• _EXTRACTED RECORDS_
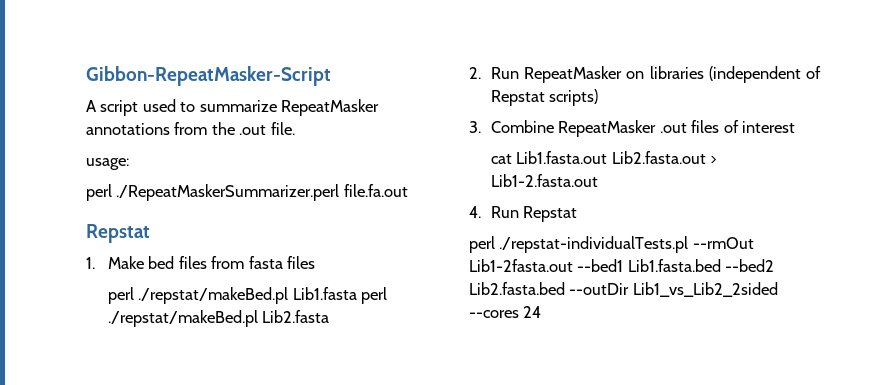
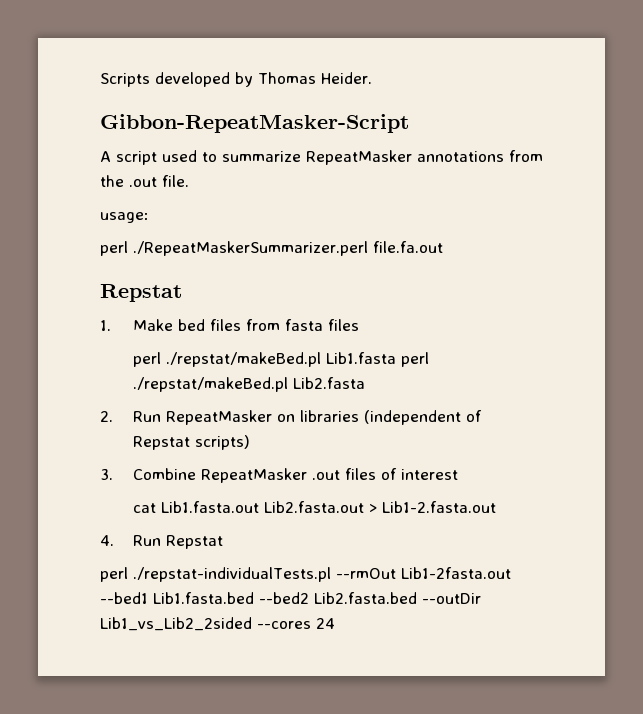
(86, 76) none -> [100,72,372,87] Scripts developed by Thomas Heider. //

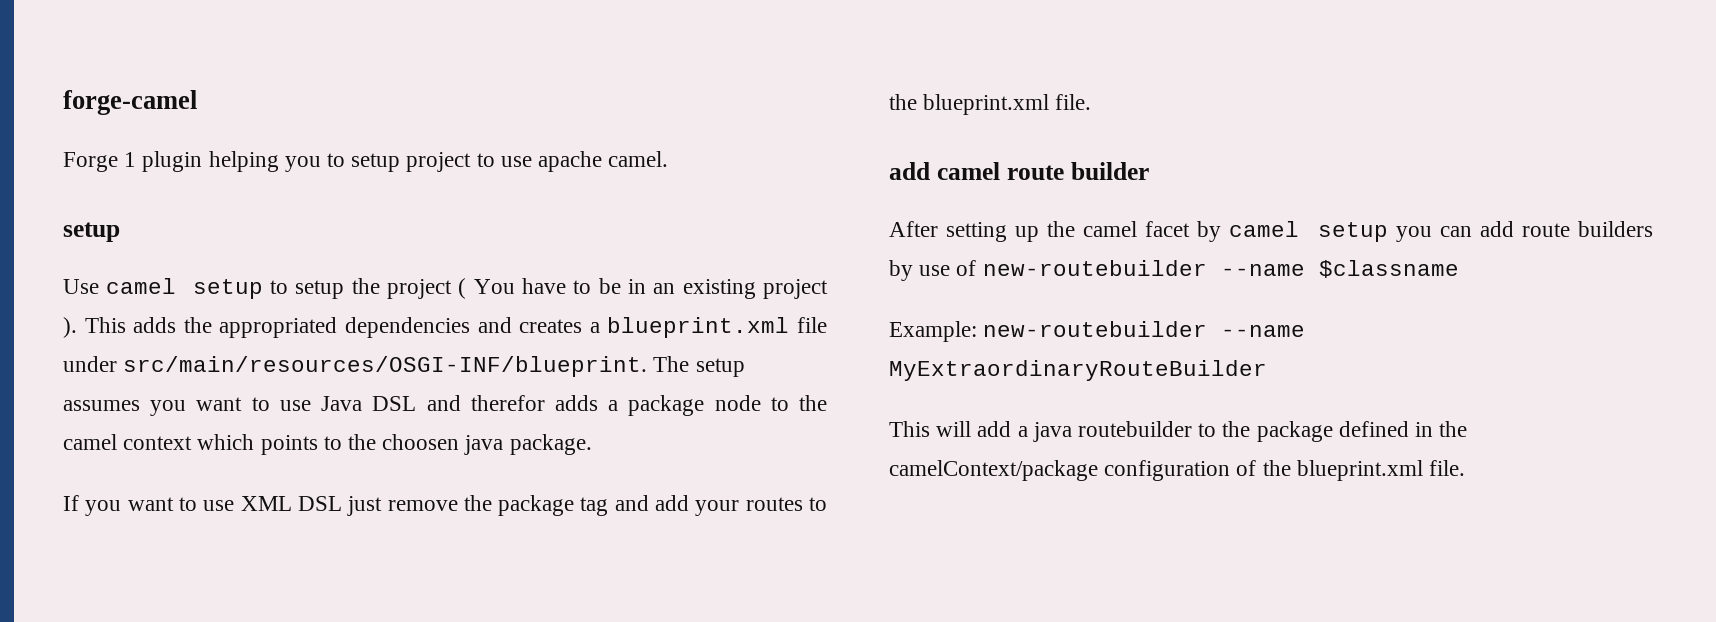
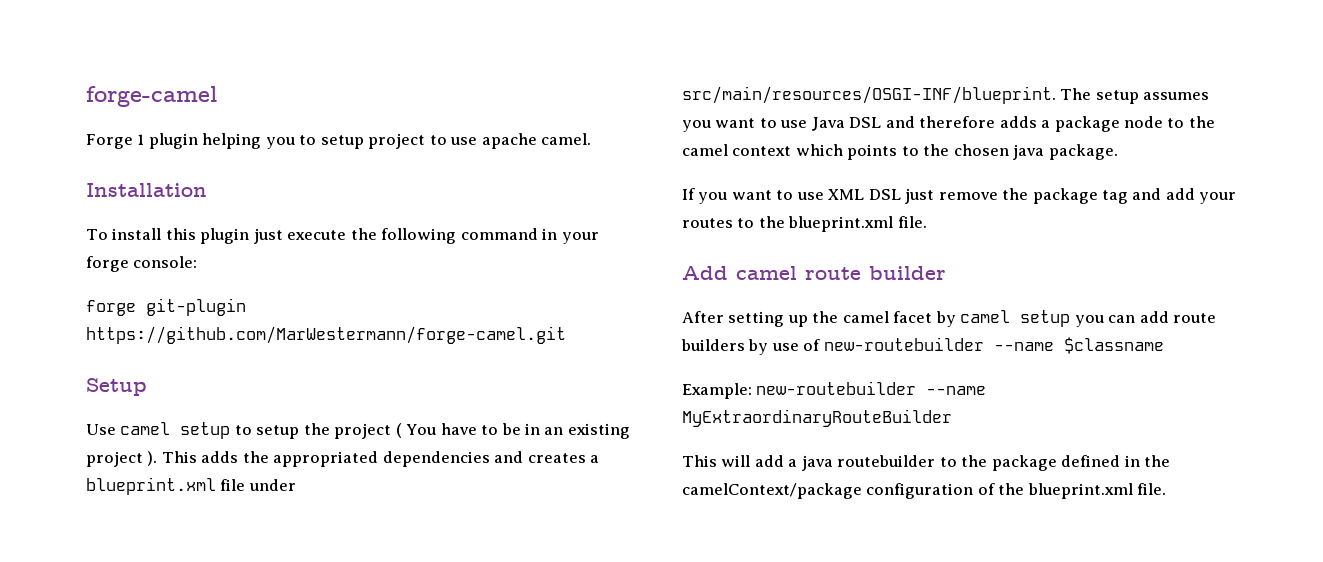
[63,222,120,242] setup -> [86,183,207,197] [86,228,599,244] [86,256,198,272] [86,298,246,316] [86,326,566,344] [86,378,147,396] Installation // To install this plugin just execute the following command in your forge console: // forge git-plugin https://github.com/MarWestermann/forge-camel.git // Setup
[470,395,545,411] therefor -> [919,116,996,128] therefore
[382,434,460,450] choosen -> [953,144,1009,156] chosen
[889,162,930,180] add -> [682,266,728,280] Add

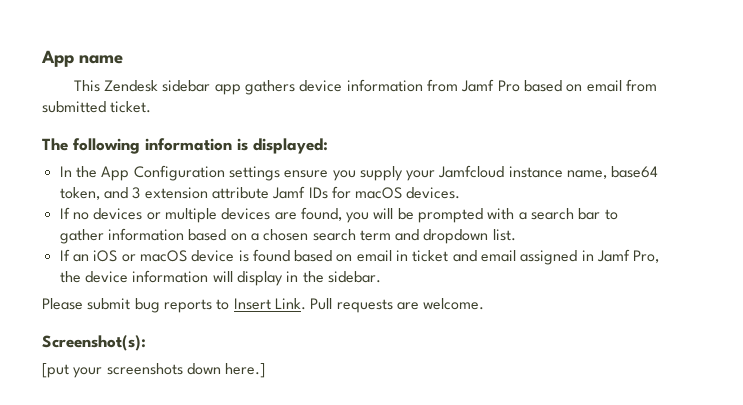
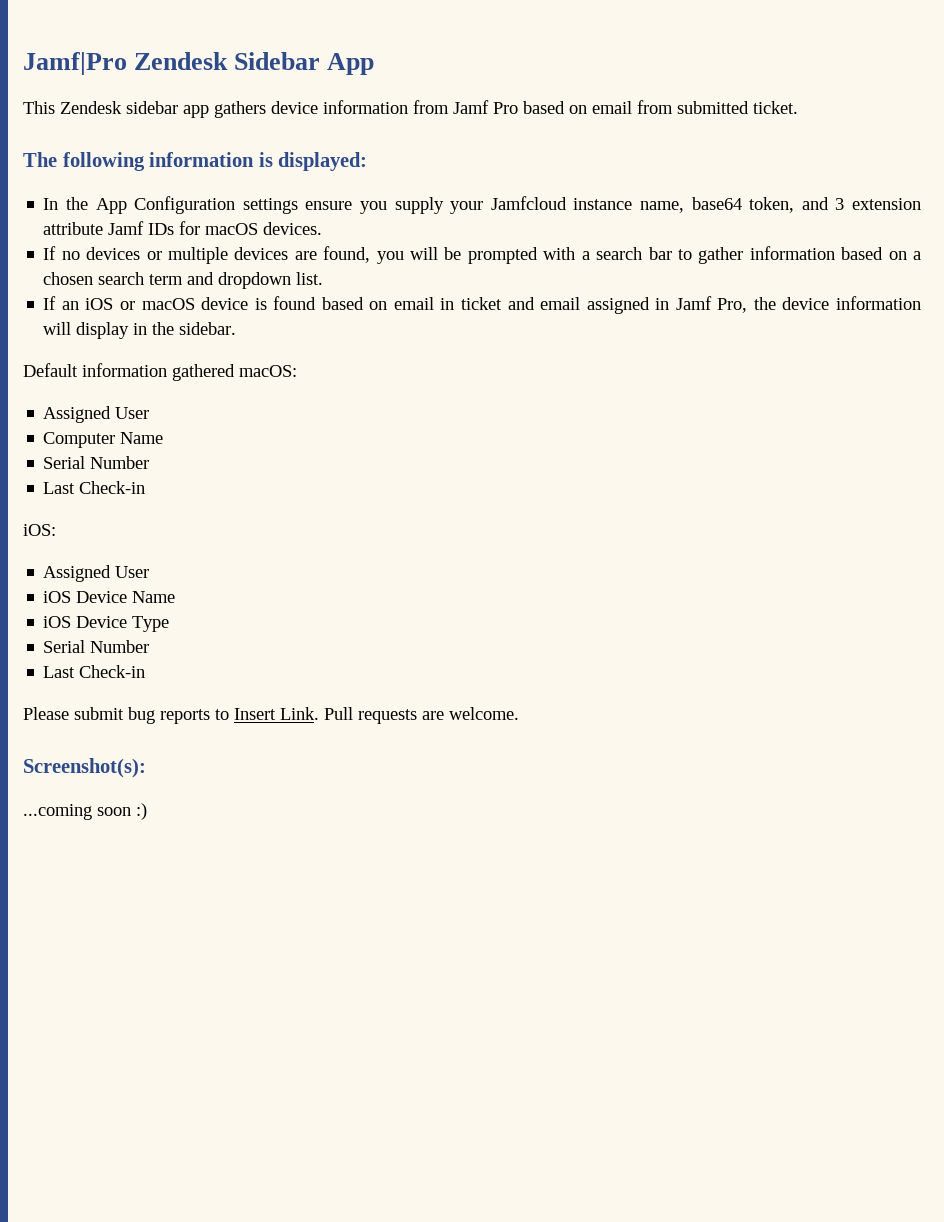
[41,50,123,67] App name -> [23,52,375,75] Jamf|Pro Zendesk Sidebar App
(381, 277) none -> [23,363,297,381] [43,406,150,423] [43,432,164,448] [43,456,150,469] [43,481,146,494] [23,524,56,536] [43,565,150,582] [43,591,176,603] [43,616,170,632] [43,640,150,653] [43,665,146,678] // Default information gathered macOS: // Assigned User // Computer Name // Serial Number // Last Check-in // iOS: // Assigned User // iOS Device Name // iOS Device Type // Serial Number // Last Check-in
[42,363,266,378] [put your screenshots down here.] -> [23,803,147,820] ...coming soon :)

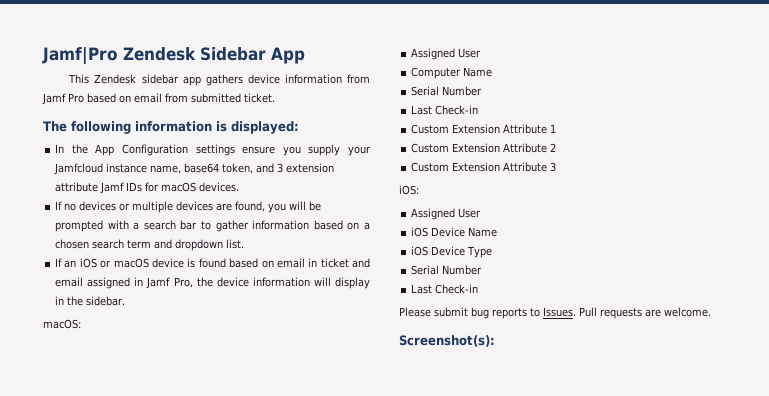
[23,363,235,381] Default information gathered -> (126, 301) none
(146, 487) none -> [411,124,557,134] [411,143,557,153] [411,162,557,172] // Custom Extension Attribute 1 // Custom Extension Attribute 2 // Custom Extension Attribute 3
[234,707,319,720] Insert Link. -> [543,307,576,317] Issues.
[23,803,147,820] // ...coming soon :) -> (495, 341) none

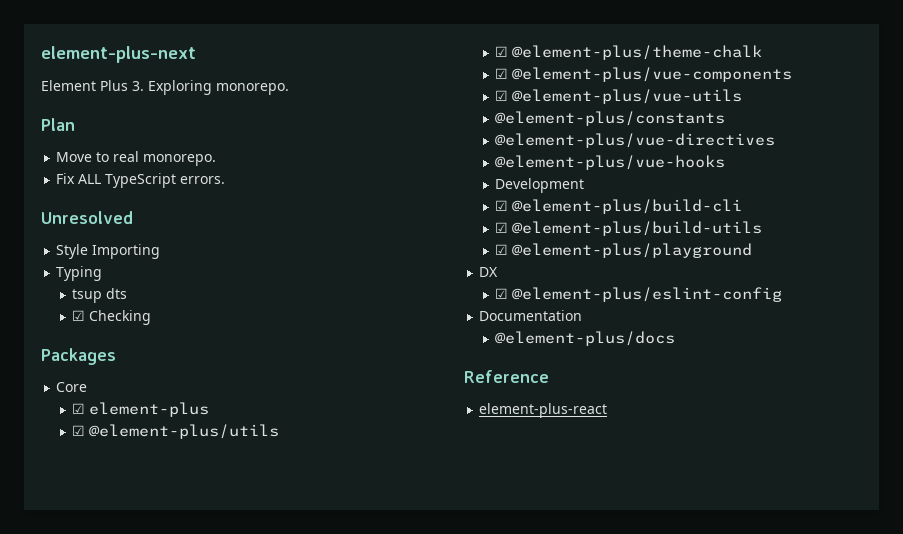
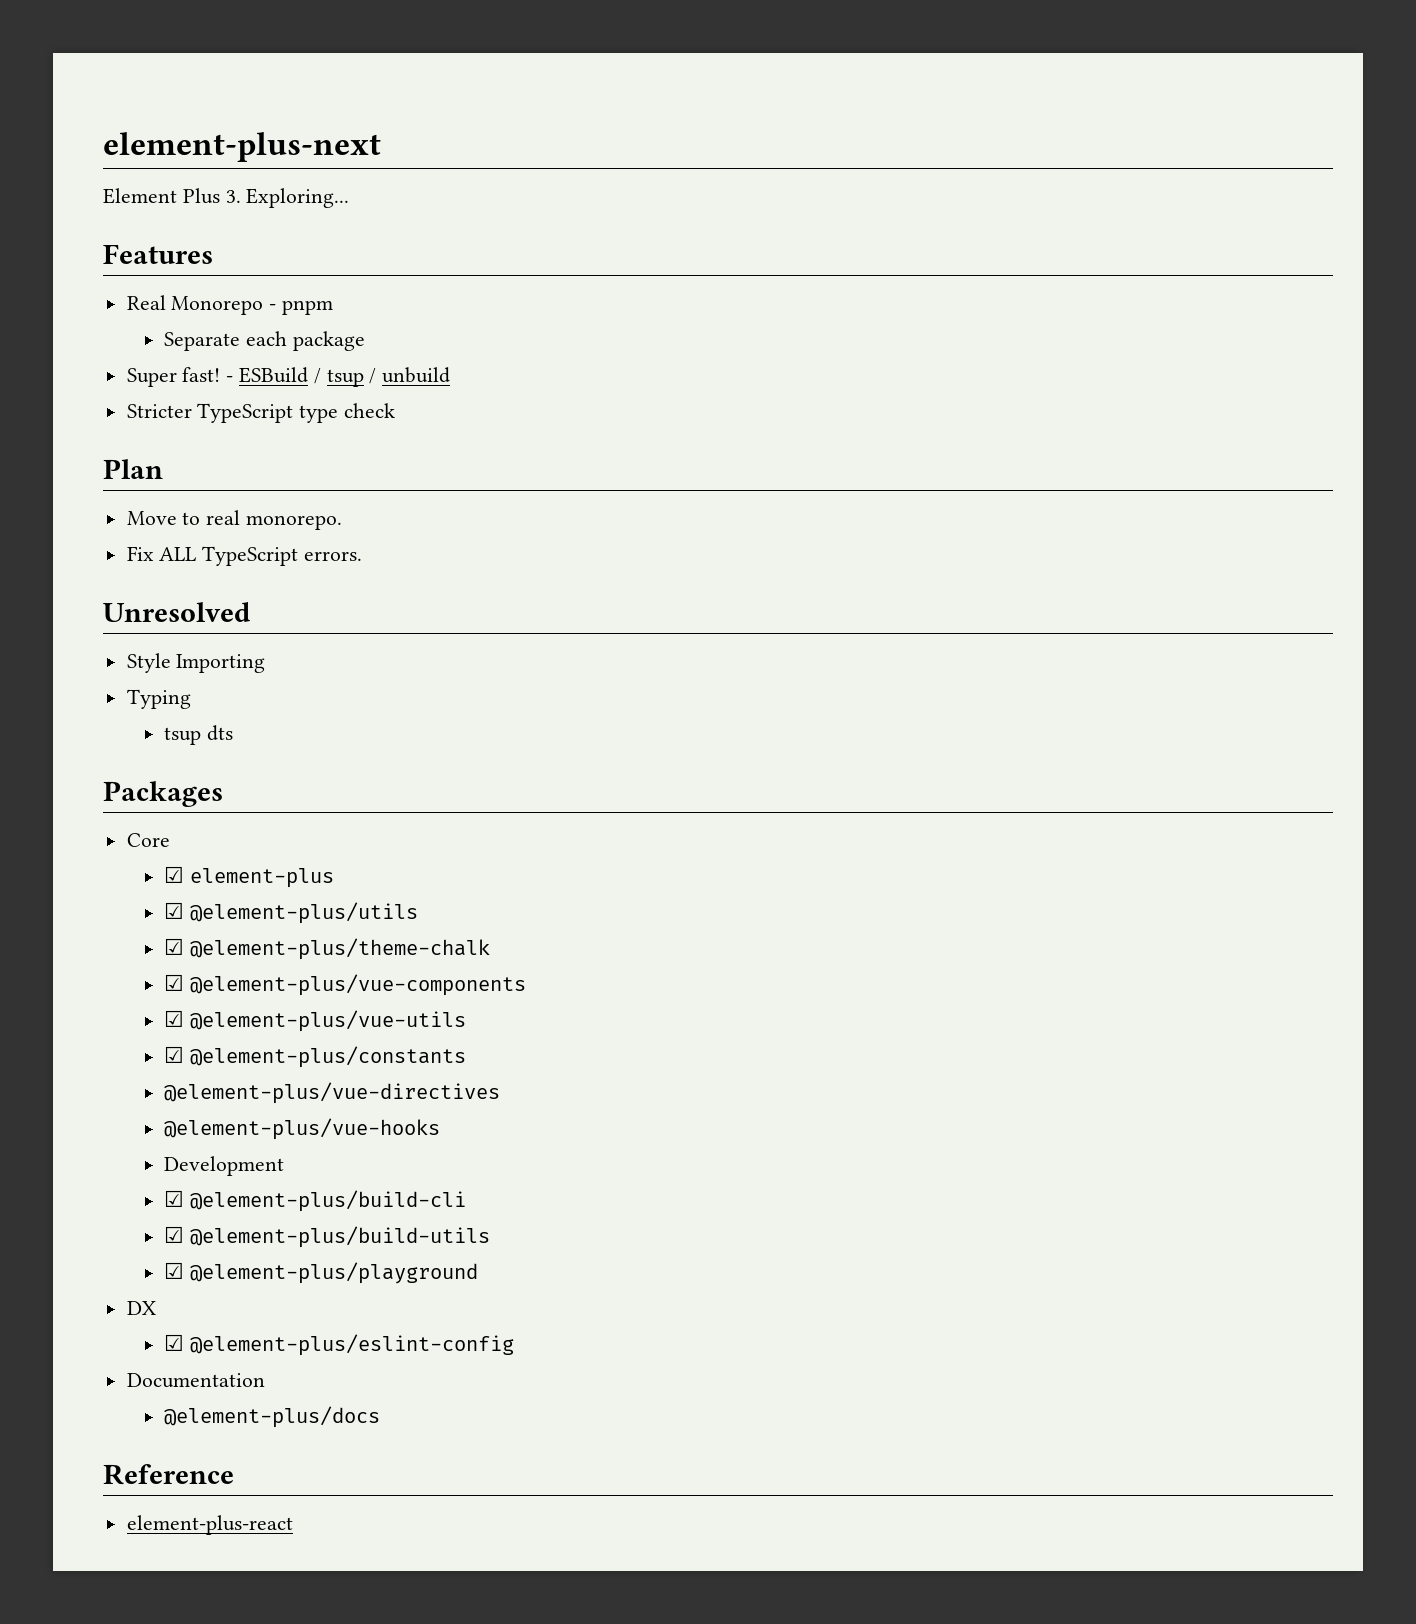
[148,80,289,95] Exploring monorepo. -> [246,188,350,208] [103,244,213,264] [126,295,334,315] [164,331,365,351] [126,367,451,387] [126,403,396,423] Exploring... // Features // Real Monorepo - pnpm // Separate each package // Super fast! - ESBuild / tsup / unbuild // Stricter TypeScript type check
[72,310,152,325] // ☑ Checking -> (233, 733) none
(743, 96) none -> [164,1046,185,1063] ☑

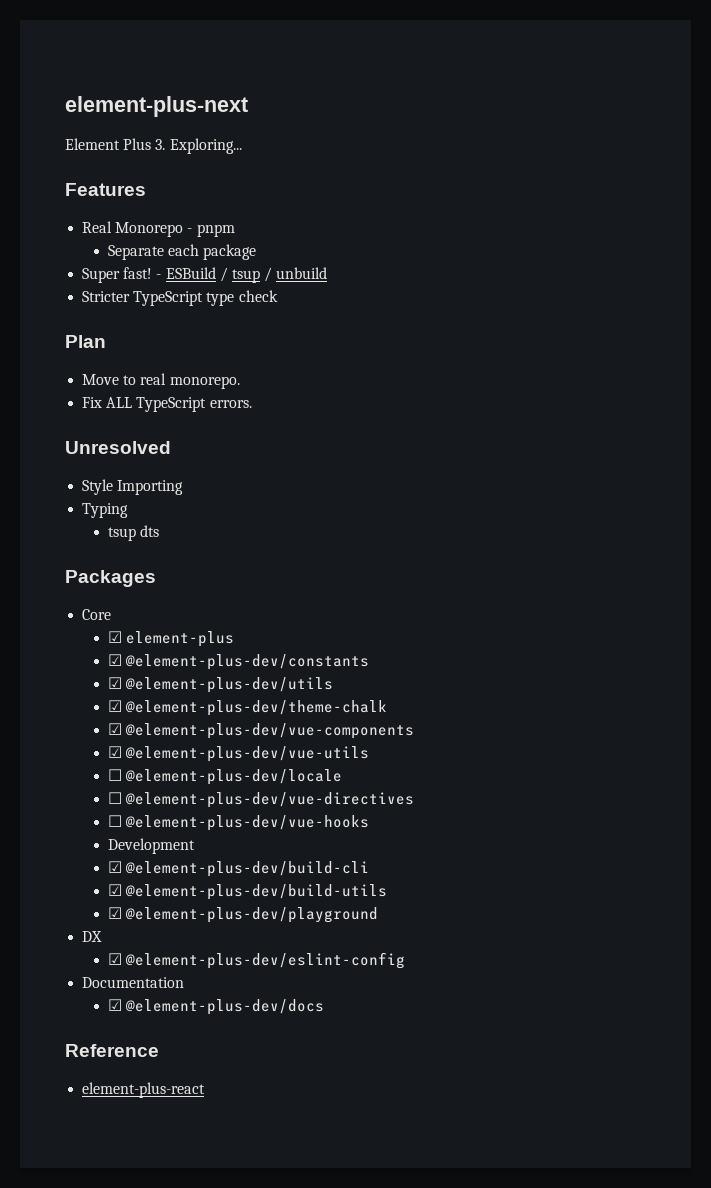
[189,902,418,924] [164,938,490,960] [164,974,526,996] [164,1010,466,1032] [164,1046,466,1068] [164,1082,501,1104] [164,1118,441,1140] @element-plus/utils // ☑ @element-plus/theme-chalk // ☑ @element-plus/vue-components // ☑ @element-plus/vue-utils // ☑ @element-plus/constants // @element-plus/vue-directives // @element-plus/vue-hooks -> [124,654,369,670] [107,677,333,693] [107,700,387,716] [107,723,414,739] [107,746,369,762] [107,769,342,785] [107,792,414,808] [107,815,369,831] @element-plus-dev/constants // ☑ @element-plus-dev/utils // ☑ @element-plus-dev/theme-chalk // ☑ @element-plus-dev/vue-components // ☑ @element-plus-dev/vue-utils // ☐ @element-plus-dev/locale // ☐ @element-plus-dev/vue-directives // ☐ @element-plus-dev/vue-hooks
[189,1190,466,1212] [164,1226,490,1248] [164,1262,478,1284] @element-plus/build-cli // ☑ @element-plus/build-utils // ☑ @element-plus/playground -> [124,861,369,877] [107,884,387,900] [107,907,378,923] @element-plus-dev/build-cli // ☑ @element-plus-dev/build-utils // ☑ @element-plus-dev/playground
[189,1334,514,1356] @element-plus/eslint-config -> [124,952,405,969] @element-plus-dev/eslint-config
[164,1406,381,1428] @element-plus/docs -> [107,999,324,1015] ☑ @element-plus-dev/docs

• _WHAT YOU HAVE TO DO_
Nothing but the lines from the one with "[189,1334,514,1356] @element-plus/eslint-config ->" through the final line of the records above should appear, each copied exactly.

• _SOLUTION TO THE PROBLEM_
[189,1334,514,1356] @element-plus/eslint-config -> [124,952,405,969] @element-plus-dev/eslint-config
[164,1406,381,1428] @element-plus/docs -> [107,999,324,1015] ☑ @element-plus-dev/docs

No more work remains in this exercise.